Note: These materials offer prospective students a preview of how our classes are structured. Students enrolled in this course will receive access to the full set of materials, including video lectures, project-based assignments, and instructor feedback.
Let's try this model again and see if we get a better answer without the outlier. We may not. Let's give it a shot as part of exploring our data.
Let's create an X2 and a Y2. First, X2 is our car sales with the columns fuel efficiency, horsepower, and engine size, but not price in thousands. That's wrong.
All right, and our Y2 is our car sales at price in thousands. All right, now let's split that data. We'll say X train.
You know, this is a great time, great opportunity to show, hey, we don't always have this memorized. The order I said was really important. What we're going to do here is we're going to call X, we're going to call train test split, and we're going to pass in our X2, our Y2, and our test size of 20%.
This returns a topple, but I literally every time forget what the order is of train versus test, and so it's really worth always making sure you get this right, and you're not expected to have to memorize the structure of the return object every time. So let's go back to where we're doing it. It's X train, X test, Y train, Y test.
So X train, X test, Y train, Y test. Unpack those from those values, and we should name them, there we go. It was mad at me because I had a slight indentation there, and that's a problem because Python uses indentation to define code blocks.
That's Python. Yeah, Python indentation, something you need to know. Okay, let's run these.
You can see I failed to actually run them. It's very important that you do that. Let's scale our X values now.
X train equals StandardScaler().fit_transform(X train), and the same thing for X test. Again, here we are scaling things so that they're all centered around the mean of zero and are measured in standard deviation. Okay, run that, and now what we're going to do is make the model.
Let's call it Model Two, and it's a Linear Regression. Let's train the model, and what did I do wrong here? Oh, we train it on our data, of course—our training data.
It needs some data to train on. We can't just tell it to train on nothing. All right, now let's test it and see how it did without the outliers.
Might have been the same. We'll skip right to, what's the score? Score Two is Model Two using its score method. We give it the X-test and the Y-test data.
Predict using the X-test data and measure accuracy against the Y-test data, and it's significantly worse. So, here's the funny thing. If I run this again, I'll get the same value.
However, there is a fair amount of randomness here. If I run this from here down, run all of these, we will actually get a different number, and that's because sometimes when we're working with small sample sizes, as we are here, we're at around 150 rows, which is not really that many. It's not that much data in the grand scheme of things.
So, when we split it up 80%, 20%, which is what this line does, sometimes we can get quite a variance of how well the training data predicts the test data. How similar are these two datasets? We're talking about 30 random numbers from the 150. So, how similar are they to the original training population?
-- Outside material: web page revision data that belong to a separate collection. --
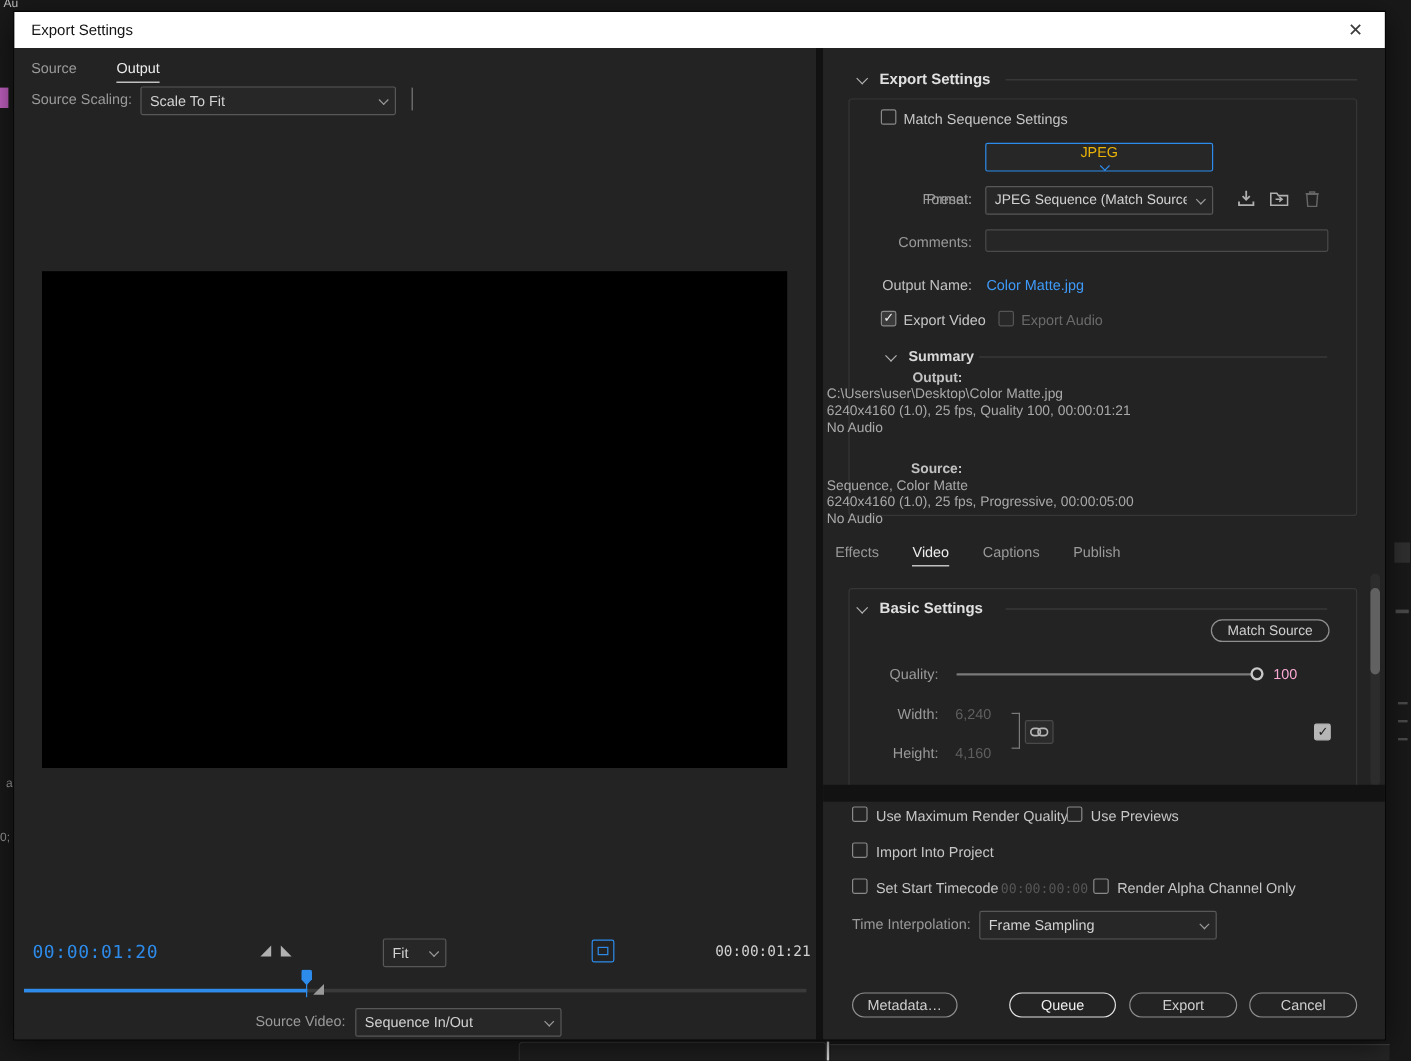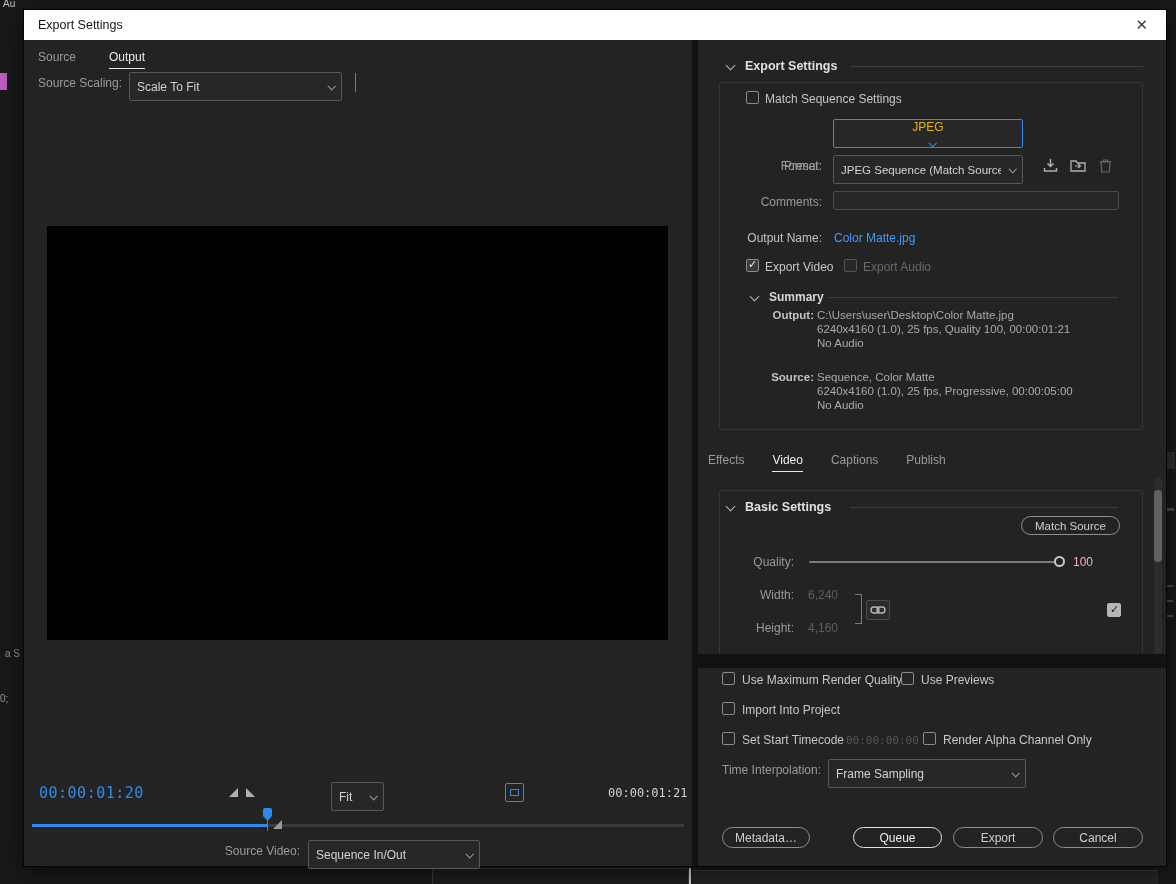--- a/index.html
+++ b/index.html
@@ -11,7 +11,7 @@
   .bg-frag { color:#9a9a9a; font-size:10px; }
   .magenta-frag { background:#bf5fbf; }
   
-  .dialog { position:absolute; left:24px; top:10px; width:1142px; height:856px; background:#232323;
+  .dialog { position:absolute; left:12px; top:10px; width:1142px; height:856px; background:#232323;
             box-shadow:0 0 0 1px #060606, 0 6px 24px rgba(0,0,0,.6); }
   .titlebar { position:absolute; left:0; top:0; right:0; height:30px; background:#ffffff; color:#141414;
               display:flex; align-items:center; padding:0 14px; font-size:12.5px; }

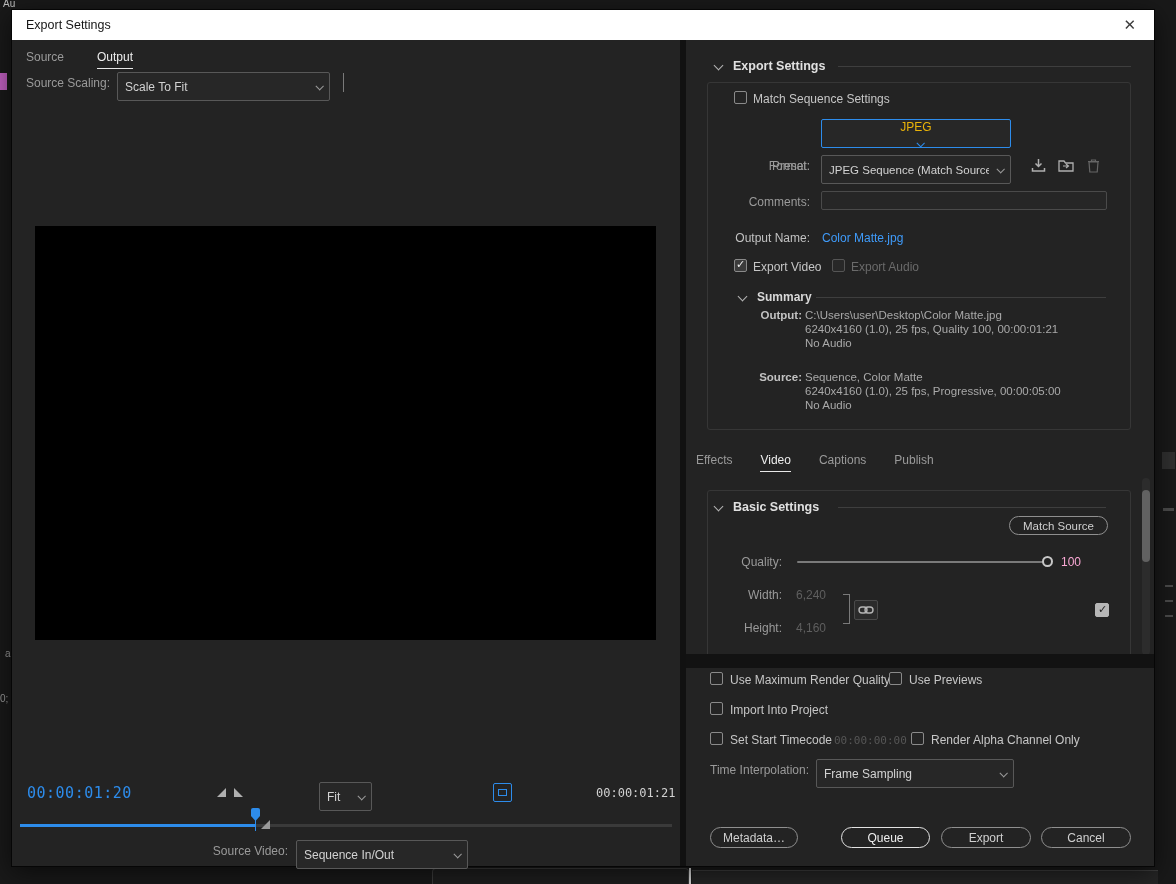--- a/index.html
+++ b/index.html
@@ -23,7 +23,7 @@
   
   .tab { font-size:12px; color:#9a9a9a; padding-bottom:4px; cursor:default; }
   .tab.active { color:#ececec; border-bottom:1.5px solid #e8e8e8; }
-  .dd { position:absolute; height:29px; background:#272727; border:1px solid #585858; border-radius:2px;
+  .dd { position:absolute; height:24px; background:#272727; border:1px solid #585858; border-radius:2px;
         display:flex; align-items:center; padding:0 7px; color:#d2d2d2; cursor:default; }
   .dd .dd-val { flex:1; white-space:nowrap; overflow:hidden; }
   .chev { width:6px; height:6px; border-right:1.5px solid #9a9a9a; border-bottom:1.5px solid #9a9a9a;

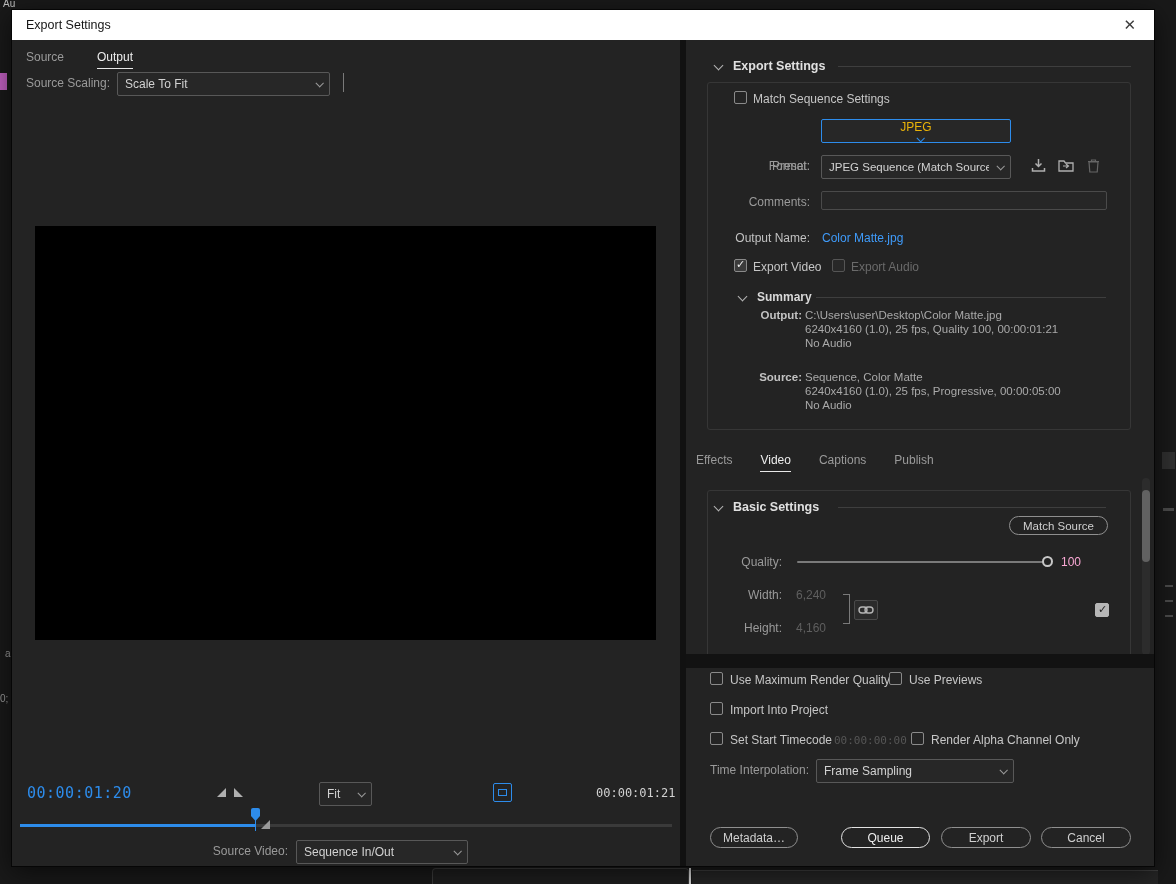--- a/index.html
+++ b/index.html
@@ -72,7 +72,7 @@
   .link-box { position:absolute; width:24px; height:20px; border:1px solid #4a4a4a; background:#2b2b2b;
               border-radius:2px; display:flex; align-items:center; justify-content:center; cursor:default; }
   .sum { font-size:11.5px; line-height:14px; color:#a9a9a9; }
-  .sum-row { display:flex; }
+  .sum-row { display:flex;flex-direction:column; }
   .sum-label { width:116px; text-align:right; font-weight:bold; color:#c2c2c2; flex:none; }
   .sum-lines { padding-left:3px; }
 </style>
So, if I run this and all the code below it, and there's a command here, Runtime > Run Cell and Below, now it's 79%, which is significantly better than we did.
Now, there are other ways we could measure this. Now it's 60%. Now it's 69%, only slightly above the original.
44%—another bad one, right? So, these numbers are generally very good here. But the question is, is it better after removing the outliers? And the answer is, like, a little.
I've run this 10,000 times in a loop to see what we get. I've looked at, on average, which of these models—Model One or Model Two—scores better. Model Two scores slightly better without the outliers, but only very slightly.
Now, this highlights two things. One, removing the outlier helps slightly. It might help more if there were strong reasons for removing the outlier or might actually hurt if there weren't.
But that's one technique we have in our tool chest to improve our model's accuracy: removing outliers. Another one that's very important that we'll be doing pretty much from now on is working with bigger datasets.
This high amount of variance comes from a significant problem with this data, which is just that there isn't enough of it to consistently get a good model out of it. We'll take a look in future lessons at much bigger datasets and see what we get from those. All right.
We'll move on to the next document—the next notebook. I hope that you took a lot out of training your first model and looking at its score and thinking about ways we can improve it.